Putin’s authoritarian rule also gives him at least short-term advantages over Obama in carrying out foreign policy. Congress rebelled against Obama’s attempts to enforce his red line concerning Syria’s use of chemical weapons. Congress has still been unable to agree on re-authorizing the use of military force against Al-Qaeda and the Islamic State in the Middle East in response to evolving circumstances. Indeed, Congress was not even able to explicitly endorse the Iran nuclear deal that the United States was instrumental in achieving. 

The Obama administration’s inability to find (or create) a moderate, armed opposition in Syria and the obvious reticence among the American people in using U.S. military forces to change facts on the ground will significantly limit U.S. leverage at the negotiating table. Wherever the cause, this situation is not likely to change in the foreseeable future. Harnessing the strong opposition to and fear of the Islamic State among other participants in negotiations may be the strongest card in the U.S. deck. And ironically, as Thomas Friedman opined Sept. 30 in The New York Times: “Putin’s rash rush into Syria may in the end make him more in need of a deal…”

Nonproliferation Measures

One of the most important next steps for nonproliferation after the Iran nuclear deal is to make progress on the Middle East Weapons-of-Mass-Destruction-Free Zone, (MEWMDFZ) called for at the 2010 Nuclear Nonproliferation Treaty (NPT) Review Conference. Building on the Iran deal and Syria’s accession to the CWC, the United States and Russia can make common cause in seeking additional constraints by key states in the region. Among the most feasible steps toward this end in the mid-term are:

  • Ratifying the CWC and the Comprehensive Test Ban Treaty;
  • Achieving a regional ban on highly enriched uranium and plutonium production; and
  • Achieving a regional ban on the testing and deployment of long-range ballistic missiles (over 3,000 km).

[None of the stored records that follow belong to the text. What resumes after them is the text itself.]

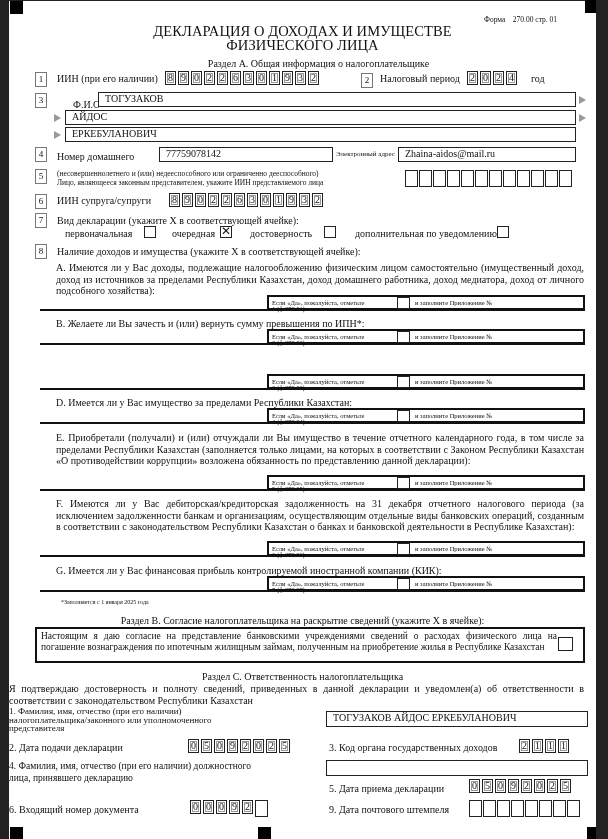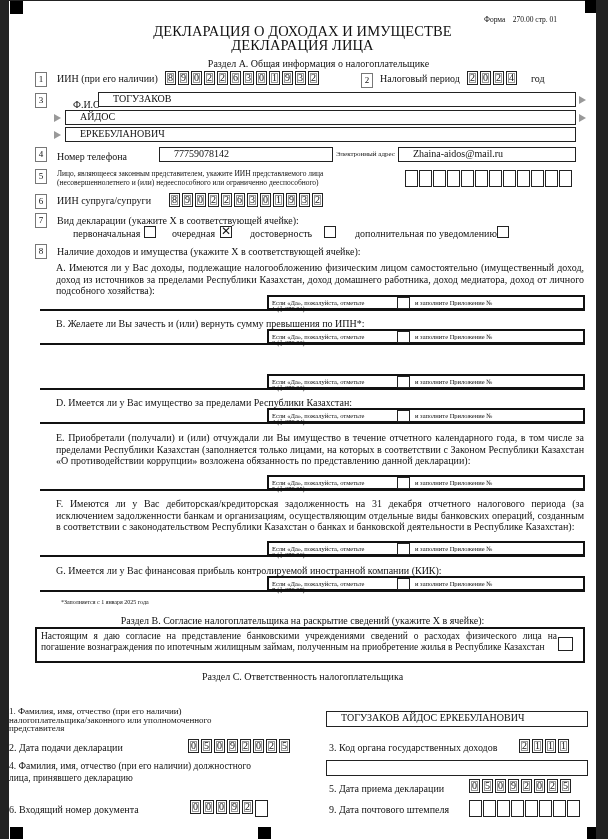--- a/index.html
+++ b/index.html
@@ -7,21 +7,21 @@
 body{position:relative;font-family:"Liberation Serif","DejaVu Serif",serif;color:#111;}
 .page{position:absolute;left:9px;top:1px;width:587px;height:838px;background:#fff;}
 .abs{position:absolute}
 .mark{position:absolute;background:#000;width:13px;height:13px}
 .title{position:absolute;left:0;width:100%;text-align:center;font-size:14.5px;line-height:16px;letter-spacing:.1px}
 .t10{font-size:10px;line-height:11.5px}
 .numbox{position:absolute;width:12px;height:15px;border:1px solid #777;font-size:9px;text-align:center;line-height:13px;background:#fff}
 .cells{position:absolute;display:flex;gap:2px}
 .cell{width:11px;height:14px;border:1px solid #222;outline:1px solid #999;outline-offset:-3px;font-size:10px;line-height:12px;text-align:center;background:#fff}
 .cell.empty{outline:none;border:1.2px solid #222;width:13px;height:17px}
-.field{position:absolute;border:1.4px solid #222;height:15px;font-size:10px;line-height:12px;padding-left:14px;background:#fff}
+.field{position:absolute;border:1.4px solid #222;height:15px;font-size:10px;line-height:12px;padding-left:6px;background:#fff}
 .arrow{position:absolute;width:0;height:0;border-top:4px solid transparent;border-bottom:4px solid transparent;border-left:7px solid #999}
 .chk{position:absolute;width:12px;height:12px;border:1.2px solid #222;background:#fff;font-size:12px;line-height:9px;text-align:center}
 .qtext{position:absolute;left:47px;width:528px;font-size:10px;line-height:11.5px;text-align:justify}
 .yesbox{position:absolute;left:258px;width:318px;height:15px;border:2px solid #111;font-size:6.5px;line-height:7px;padding-left:3px;background:#fff}
 .yesbox .ck{position:absolute;left:128px;top:0px;width:13px;height:12px;border:1px solid #222}
 .yesbox .after{position:absolute;left:146px;top:2px}
 .yesbox .before{position:absolute;left:3px;top:2px}
 .yesbox .ref{position:absolute;left:3px;top:8px}
 .rule{position:absolute;left:31px;width:545px;height:2px;background:#111}
 </style>
@@ -32,21 +32,21 @@
   <div class="mark" style="left:1px;top:0"></div>
   <div class="mark" style="left:100%;margin-left:-11px;top:-1px;width:11px"></div>
   <div class="mark" style="left:1px;top:826px"></div>
   <div class="mark" style="left:249px;top:826px"></div>
   <div class="mark" style="left:578px;top:826px;width:9px"></div>
 
   <div class="abs" style="left:475px;top:14px;font-size:7.5px">
     <span>Форма</span>&nbsp;&nbsp;&nbsp;&nbsp;<span>270.00 стр. 01</span>
   </div>
   <div class="title" style="top:22px">ДЕКЛАРАЦИЯ О ДОХОДАХ И ИМУЩЕСТВЕ</div>
-  <div class="title" style="top:36px">ДЕКЛАРАЦИЯ ЛИЦА</div>
+  <div class="title" style="top:36px">ФИЗИЧЕСКОГО ЛИЦА</div>
 
   <div class="abs t10" style="left:16px;width:100%;text-align:center;top:57px">Раздел А. Общая информация о налогоплательщике</div>
 
   <div class="numbox" style="left:26px;top:71px">1</div>
   <div class="abs t10" style="left:48px;top:72px">ИИН  (при его наличии)</div>
   <div class="cells" id="c-f1" style="left:156px;top:70px">
       <span class="cell">8</span>
       <span class="cell">9</span>
       <span class="cell">0</span>
       <span class="cell">2</span>
@@ -74,29 +74,29 @@
   <div class="abs t10" style="left:64px;top:98px">Ф.И.О</div>
   <div class="field" style="left:89px;top:91px;width:478px">ТОГУЗАКОВ</div>
   <div class="arrow" style="left:570px;top:95px"></div>
   <div class="arrow" style="left:45px;top:113px"></div>
   <div class="field" style="left:56px;top:109px;width:511px">АЙДОС</div>
   <div class="arrow" style="left:570px;top:113px"></div>
   <div class="arrow" style="left:45px;top:130px"></div>
   <div class="field" style="left:56px;top:126px;width:511px">ЕРКЕБУЛАНОВИЧ</div>
 
   <div class="numbox" style="left:26px;top:146px">4</div>
-  <div class="abs t10" style="left:48px;top:150px">Номер телефона</div>
+  <div class="abs t10" style="left:48px;top:150px">Номер домашнего</div>
   <div class="field" style="left:150px;top:146px;width:174px">77759078142</div>
   <div class="abs" style="left:327px;top:149px;font-size:7px">Электронный адрес</div>
   <div class="field" style="left:389px;top:146px;width:178px">Zhaina-aidos@mail.ru</div>
 
   <div class="numbox" style="left:26px;top:168px">5</div>
   <div class="abs" style="left:48px;top:168px;font-size:7.5px;line-height:9px">
+    <div>(несовершеннолетнего и (или) недееспособного или ограниченно дееспособного)</div>
     <div>Лицо, являющееся  законным представителем, укажите ИИН представляемого лица</div>
-    <div>(несовершеннолетнего и (или) недееспособного или ограниченно дееспособного)</div>
   </div>
   <div class="cells" id="c-f5" style="left:396px;top:169px;gap:1px">
       <span class="cell empty"></span>
       <span class="cell empty"></span>
       <span class="cell empty"></span>
       <span class="cell empty"></span>
       <span class="cell empty"></span>
       <span class="cell empty"></span>
       <span class="cell empty"></span>
       <span class="cell empty"></span>
@@ -118,21 +118,21 @@
       <span class="cell">3</span>
       <span class="cell">0</span>
       <span class="cell">1</span>
       <span class="cell">9</span>
       <span class="cell">3</span>
       <span class="cell">2</span>
     </div>
 
   <div class="numbox" style="left:26px;top:212px">7</div>
   <div class="abs t10" style="left:48px;top:214px">Вид декларации (укажите Х в соответствующей ячейке):</div>
-  <div class="abs t10" style="left:64px;top:227px"><span>первоначальная</span></div>
+  <div class="abs t10" style="left:56px;top:227px"><span>первоначальная</span></div>
   <div class="chk" style="left:135px;top:225px"></div>
   <div class="abs t10" style="left:163px;top:227px"><span>очередная</span></div>
   <div class="chk" style="left:211px;top:225px">✕</div>
   <div class="abs t10" style="left:241px;top:227px"><span>достоверность</span></div>
   <div class="chk" style="left:315px;top:225px"></div>
   <div class="abs t10" style="left:346px;top:227px"><span>дополнительная по уведомлению</span></div>
   <div class="chk" style="left:488px;top:225px"></div>
 
   <div class="numbox" style="left:26px;top:243px">8</div>
   <div class="abs t10" style="left:48px;top:245px">Наличие доходов и имущества (укажите Х в соответствующей ячейке):</div>
@@ -201,20 +201,21 @@
 
   <div class="abs" style="left:52px;top:598px;font-size:6px">*Заполняется с 1 января 2025 года</div>
 
   <div class="abs" style="left:26px;top:626px;width:550px;height:36px;border:2px solid #111;padding:2px 26px 0 4px;font-size:9.5px;line-height:10.5px;text-align:justify">
     <span>Настоящим я даю согласие на представление банковскими учреждениями сведений о расходах  физического  лица на  погашение  вознаграждения  по  ипотечным  жилищным  займам,  полученным  на  приобретение  жилья  в Республике Казахстан</span>
   </div>
   <div class="abs t10" style="left:0;width:100%;text-align:center;top:614px">Раздел В. Согласие налогоплательщика на раскрытие сведений (укажите Х в ячейке):</div>
   <div class="chk" style="left:549px;top:636px;width:15px;height:14px"></div>
 
   <div class="abs t10" style="left:0;width:100%;text-align:center;top:670px">Раздел С. Ответственность налогоплательщика</div>
+  <div class="abs t10" style="left:0;top:682px;width:575px;text-align:justify">Я подтверждаю достоверность и полноту сведений, приведенных в данной декларации и  уведомлен(а)  об  ответственности в соответствии с законодательством Республики Казахстан</div>
 
   <div class="abs" style="left:0;top:706px;width:230px;font-size:9px;line-height:8.5px">1. Фамилия, имя, отчество (при его наличии) налогоплательщика/законного или уполномоченного представителя</div>
   <div class="field" style="left:317px;top:710px;width:262px;height:16px">ТОГУЗАКОВ АЙДОС ЕРКЕБУЛАНОВИЧ</div>
 
   <div class="abs t10" style="left:0;top:741px">2. Дата подачи декларации</div>
   <div class="cells" id="c-i2" style="left:179px;top:738px">
       <span class="cell">0</span>
       <span class="cell">5</span>
       <span class="cell">0</span>
       <span class="cell">9</span>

Nuclear Disarmament Measures

U.S.-Russian teamwork is even more critical in achieving the NPT’s nuclear disarmament objectives. Given the economic burdens of modernizing nuclear articles at New START levels, both the United States and Russia stand to reap considerable economic benefits from negotiating lower limits. (With less cutting-edge technology and a smaller economy, Russia would benefit most of all.) The following measures could guide the way and build momentum:

  • President Obama can jump-start further progress toward nuclear disarmament by accelerating reductions down to the New START limits of 1,550 warheads that the United States and Russia are committed to achieve by February 2018. (It should not require 27 months to remove less than 50 warheads from the operational arsenal.)
  • Washington and Moscow could actively address INF Treaty compliance issues by supplementing high-level political discussions with technical experts conducting on-site inspections. And the sides should strengthen the treaty by negotiating an additional ban on nuclear-armed, air- and sea-launched cruise missiles of INF ranges.
  • President Obama’s 2013 offer to negotiate an additional one-third reduction in operationally deployed strategic forces beyond New START is still on the table; Moscow should engage. (Reducing to some one thousand missile warheads and heavy bombers would leave the nuclear deterrents of both sides very robust, still immune to destruction by preemption.)
  • As part of New START follow-on talks, the sides should try coming to an understanding on the way missile defenses and advanced conventional weapons could affect the strategic balance, negotiating appropriate constraints.

Conclusion

Only Washington and Moscow, which together control more than 90 percent of the world’s nuclear weapons, can further reduce the global stockpile in a dramatic way. Unless they do, other nuclear weapons states will hang back and nonproliferation efforts will be hobbled, with many of the non-nuclear weapons states increasingly turning to less constructive remedies for eliminating nuclear weapons. Negotiating verifiable agreements, which increase the security of both sides, will be necessary.